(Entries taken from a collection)
========================

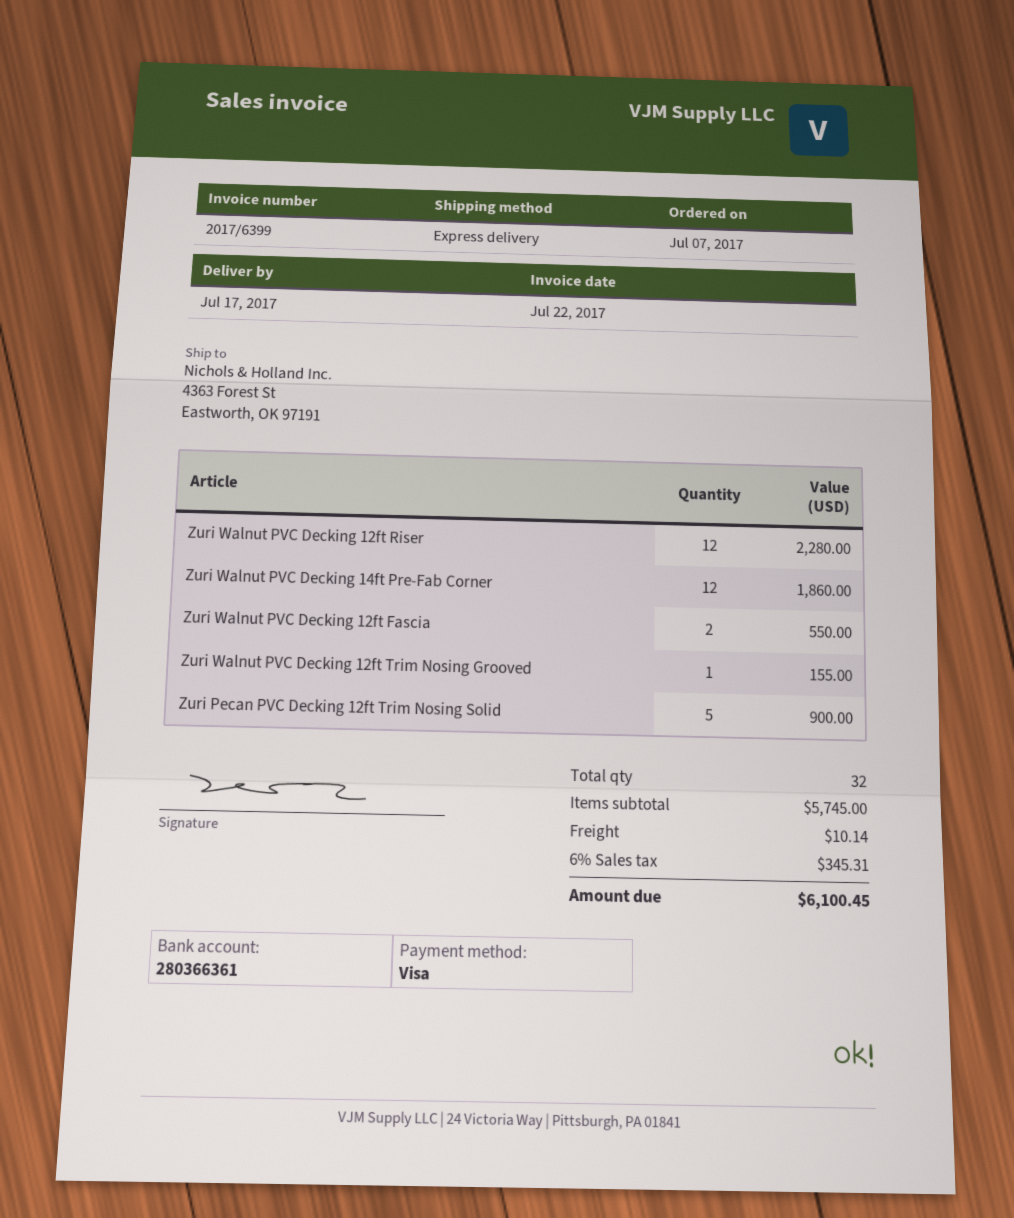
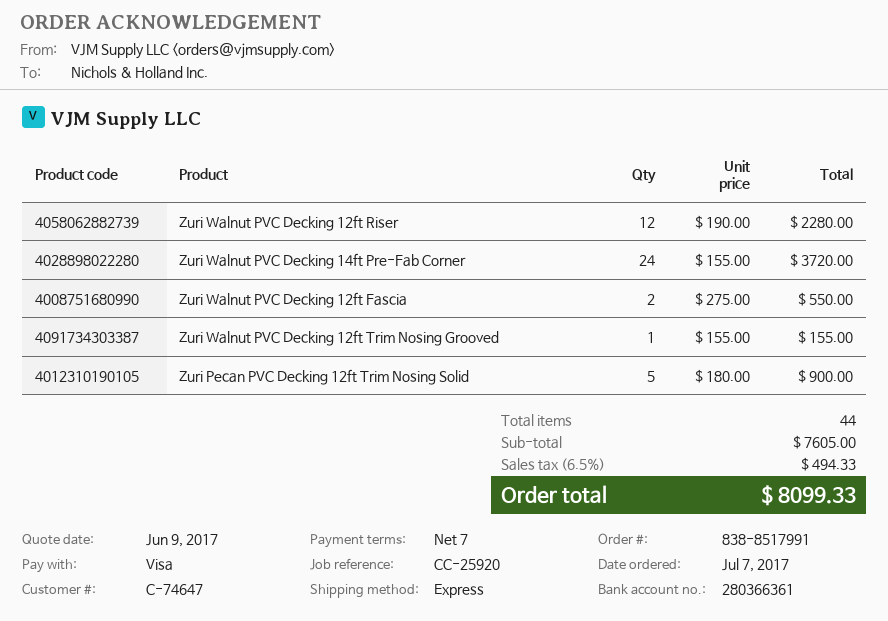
Zuri Walnut PVC Decking 14ft Pre-Fab Corner: 12 for 1860.00 -> 24 for 3720.00
total quantity: 32 -> 44
subtotal: 5745.00 -> 7605.00
shipping: 10.14 -> none
tax: 6% = 345.31 -> 6.5% = 494.33
total: 6100.45 -> 8099.33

========================

*ACTIVITY*
Each record above is to be copied out exactly; its pictures are not.

*RESPONSE FOR THIS EXERCISE*
Zuri Walnut PVC Decking 14ft Pre-Fab Corner: 12 for 1860.00 -> 24 for 3720.00
total quantity: 32 -> 44
subtotal: 5745.00 -> 7605.00
shipping: 10.14 -> none
tax: 6% = 345.31 -> 6.5% = 494.33
total: 6100.45 -> 8099.33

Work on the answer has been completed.